The grieving process may typically include the following stages:

  • Shock & Denial

    A phase where your pet's death does not seem real to you.

  • Anger & Guilt
  • You may lash out at family, God or the veterinarian, blaming others or yourself for your pet's death.

  • Bargaining
  • You may try to make a deal with God, the veterinarian or the universe in hopes of bringing your pet back.

  • Depression
  • As a reaction to the life change created by the loss, you may feel sad, hopeless, confused, guilty, drainted and helpless. All of these feelings are normal; however, if depression lingers, it may be helpful to seek professional help.

  • Acceptance & Resolution
  • This occurs once the loss is integrated into your life. It does not mean forgetting about your pet.
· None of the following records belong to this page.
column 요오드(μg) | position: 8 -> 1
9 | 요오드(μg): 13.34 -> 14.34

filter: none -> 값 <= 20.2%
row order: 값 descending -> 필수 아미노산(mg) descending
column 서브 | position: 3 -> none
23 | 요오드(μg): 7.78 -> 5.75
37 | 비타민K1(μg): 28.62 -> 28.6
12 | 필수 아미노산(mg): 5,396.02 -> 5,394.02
Guilt and uncertainty are two of the most common emotions that people experience after the death of their pet. You may find yourself thinking continously about what you could have, should have or would have done to prevent or postpost your pet's death.
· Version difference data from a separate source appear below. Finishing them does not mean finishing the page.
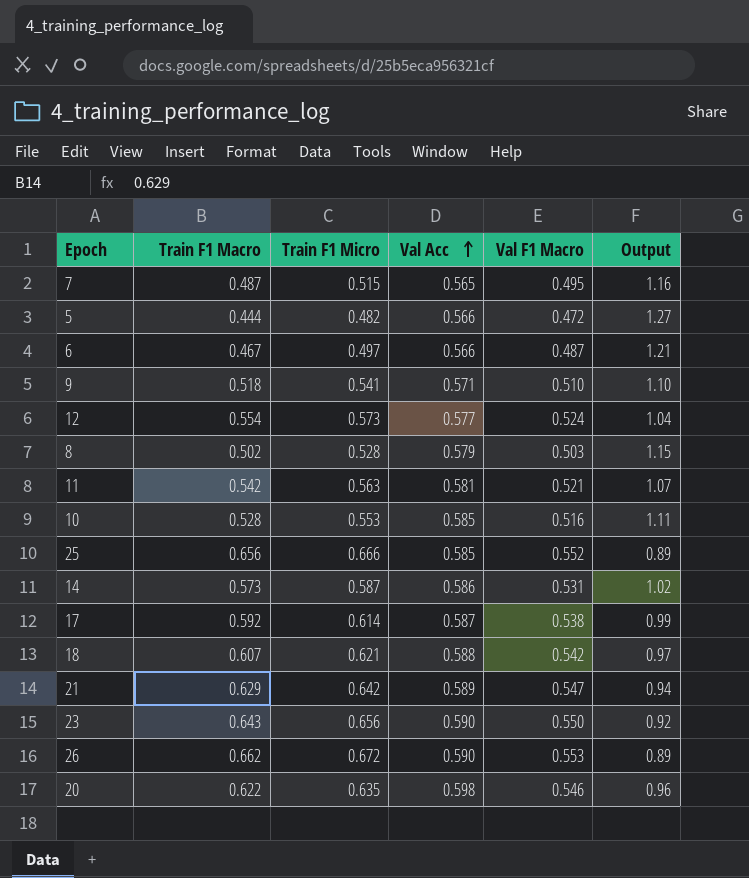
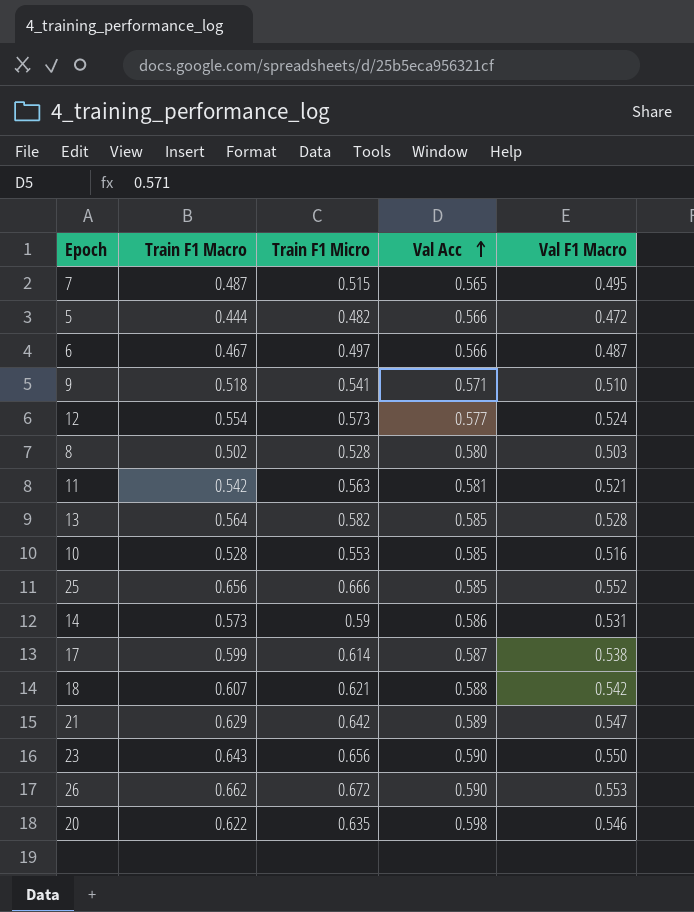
column Output | formula: [Val Acc] / [Train F1 Macro] -> none
8 | Val Acc: 0.579 -> 0.580
row 13: none -> 0.564 | 0.582 | 0.585 | 0.528
14 | Train F1 Micro: 0.587 -> 0.59
17 | Train F1 Macro: 0.592 -> 0.599

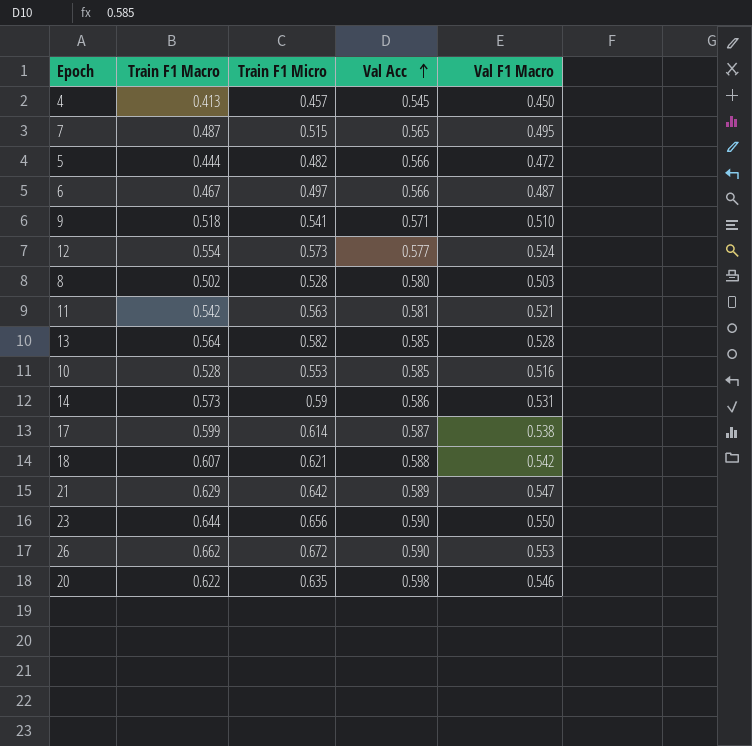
row 25: 0.656 | 0.666 | 0.585 | 0.552 -> none
row 4: none -> 0.413 | 0.457 | 0.545 | 0.450
23 | Train F1 Macro: 0.643 -> 0.644

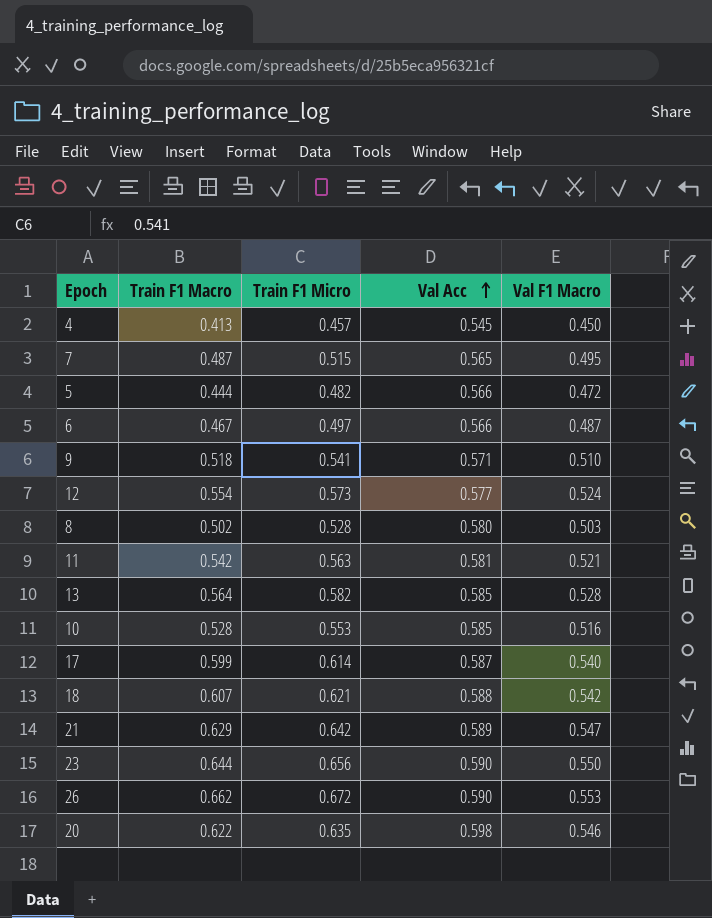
row 14: 0.573 | 0.59 | 0.586 | 0.531 -> none
17 | Val F1 Macro: 0.538 -> 0.540

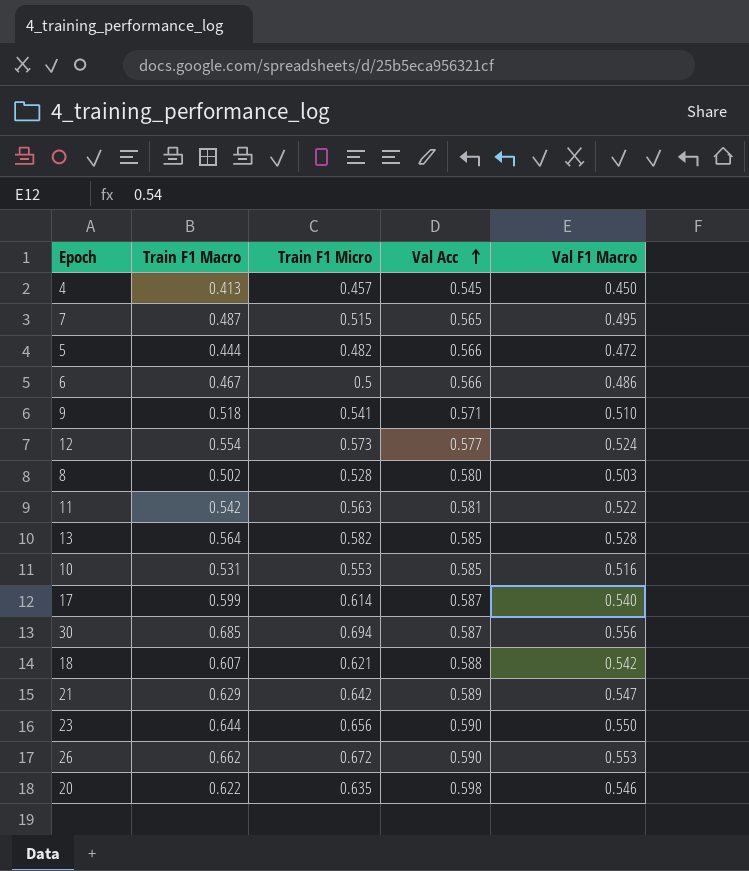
6 | Train F1 Micro: 0.497 -> 0.5
6 | Val F1 Macro: 0.487 -> 0.486
11 | Val F1 Macro: 0.521 -> 0.522
10 | Train F1 Macro: 0.528 -> 0.531
row 30: none -> 0.685 | 0.694 | 0.587 | 0.556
Some suggestions for coping with guilt include:

  • Be truthful with yourself about why you feel angry and/or guilty
  • Write a letter to your pet expressing feelings you may be struggling with.
  • Do a reality check. Most people assume that if they had done something differently, that maybe the outcome woudl have been better. It's just as likely, however, that if you had done things any differently, the outcome would have been just the same.
  • Remember that all living things die. There is not always an answer to why bad things happen and you do not have to find someone or something to blame. Realize that sometimes you are powerless and that you cannot control everything that may happen to your loved ones. What you can control is how you choose to respond to the events that happen in your life.
  • Talk with others. Share your precious memories. Seek support from family, friends, and caring people.
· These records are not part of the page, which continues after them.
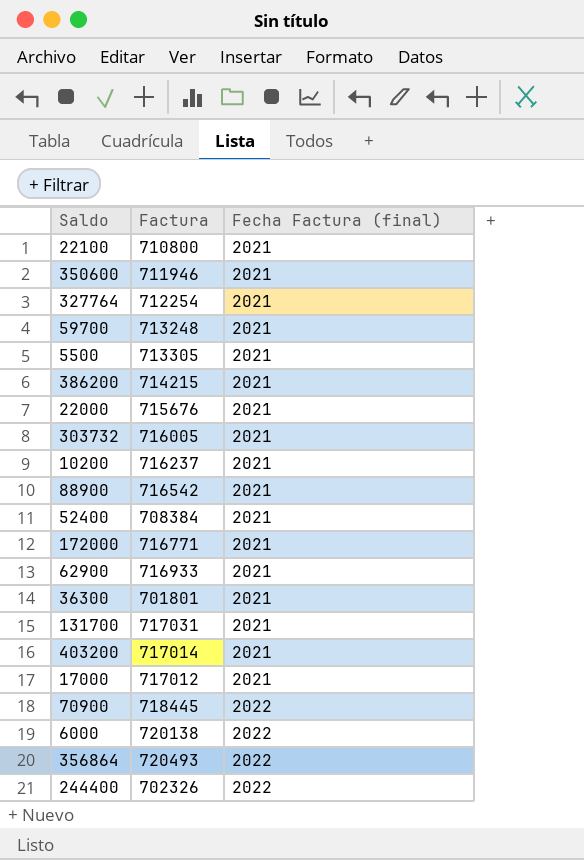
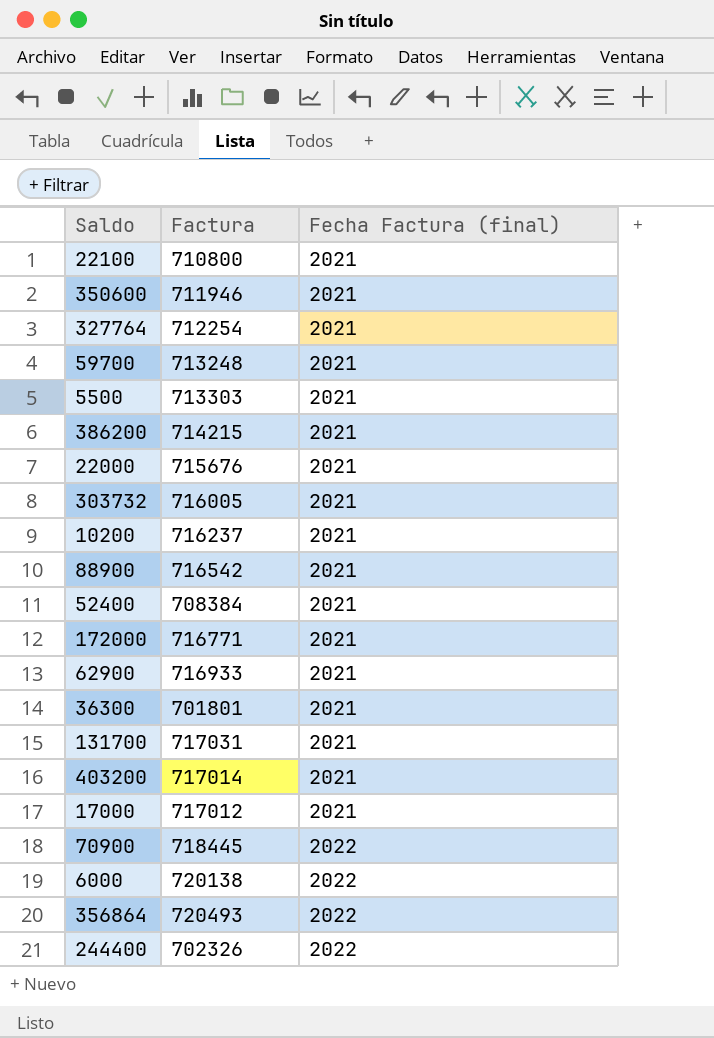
5500 | Factura: 713305 -> 713303

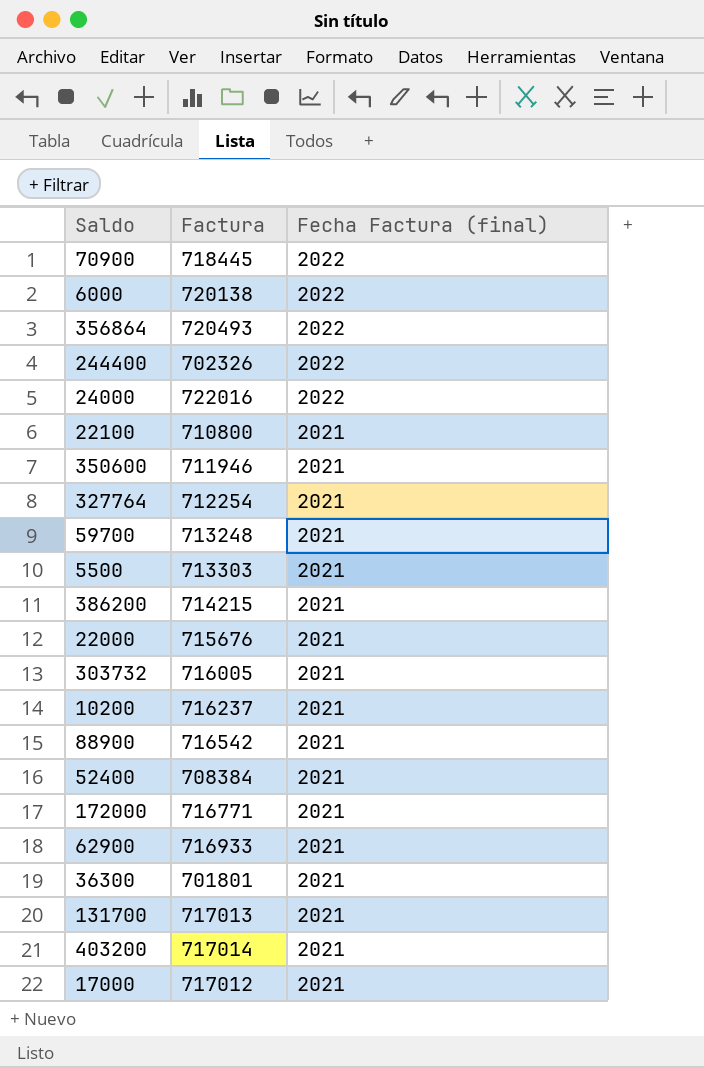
row order: Fecha Factura (final) ascending -> Fecha Factura (final) descending
row 24000: none -> 722016 | 2022
131700 | Factura: 717031 -> 717013

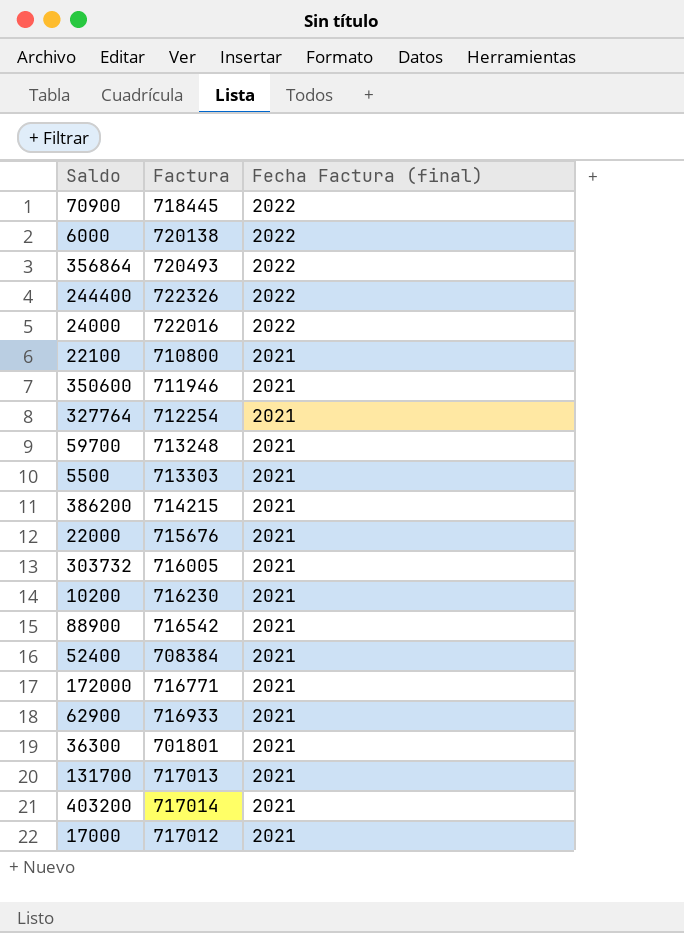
244400 | Factura: 702326 -> 722326
10200 | Factura: 716237 -> 716230

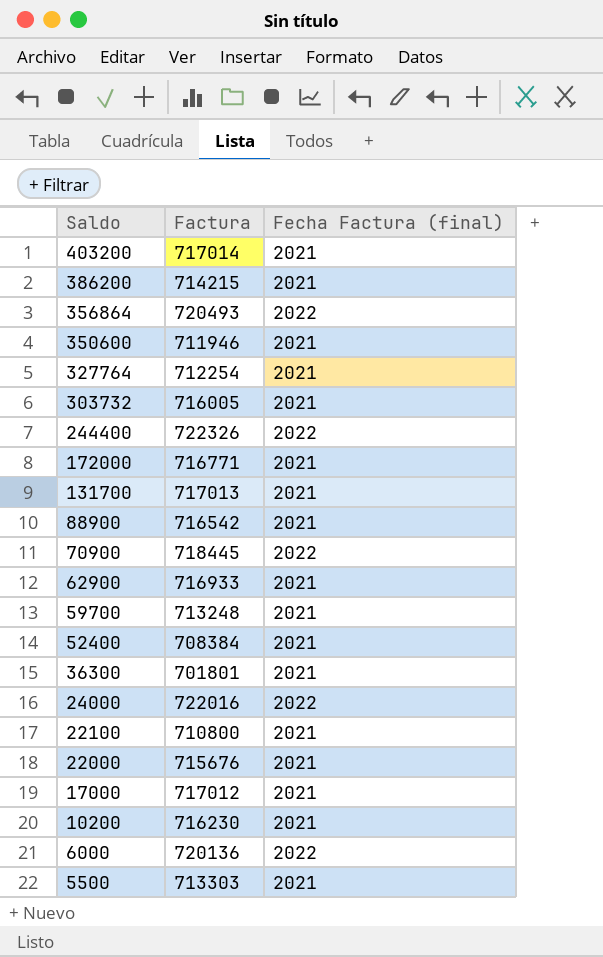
row order: Fecha Factura (final) descending -> Saldo descending
6000 | Factura: 720138 -> 720136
Finally, the day will come when the thoughts of your beloved pet will only bring you smiles.

How do I tell my children?

Children grieve very differently than adults. A child's perception of death varies as a function of age, level of maturity, and personal experience. Understanding the level of emotional and cognitive development that your child possesses will be better enable you to explain what it means when pet dies and leaves home for whatever reason.

Using statements such "put to sleep" or "passed on" have very different meanings for children and can be confusing for them. To help your child understand the permanence of death and the frief involved with the loss, keep the following suggestion in mind:

  • Always be honest with your child.
  • Encourage your child to talk about his/her feelings.
  • Allow yourself to be honest with your own feelings.
  • Alert your child's teacher and/or daycare provider as to the recent family sadness.
  • Read a book with your child that addresses pet loss.
  • Allow your child to grieve with the family. Show them, by example, that it is approparite to be sad and cry.
  • Emphasize the fact that nobody is to blame for the death/loss of your pet. Children tend to think in concrete terms and often wonder if they are somehow responsible.
  • If possible, give children an opportunity to say goodbye. This will allow for a sense of closure.

Books for Children

Do animals grieve?

It is clear by their actions that they do respond to the absense of their companions. You may see changes in their eating and sleeping habits, they might appear depressed, or may constantly search for their missing friend. Many will need time and extra attention from loving onwers to adjust to their new life. Try to keep their eating, sleeping and exercise schedule as regular as possible to help provide them as sense of stability during this difficult time. While we may not know the depth of their grief, we can help them get through the experience as they also help us.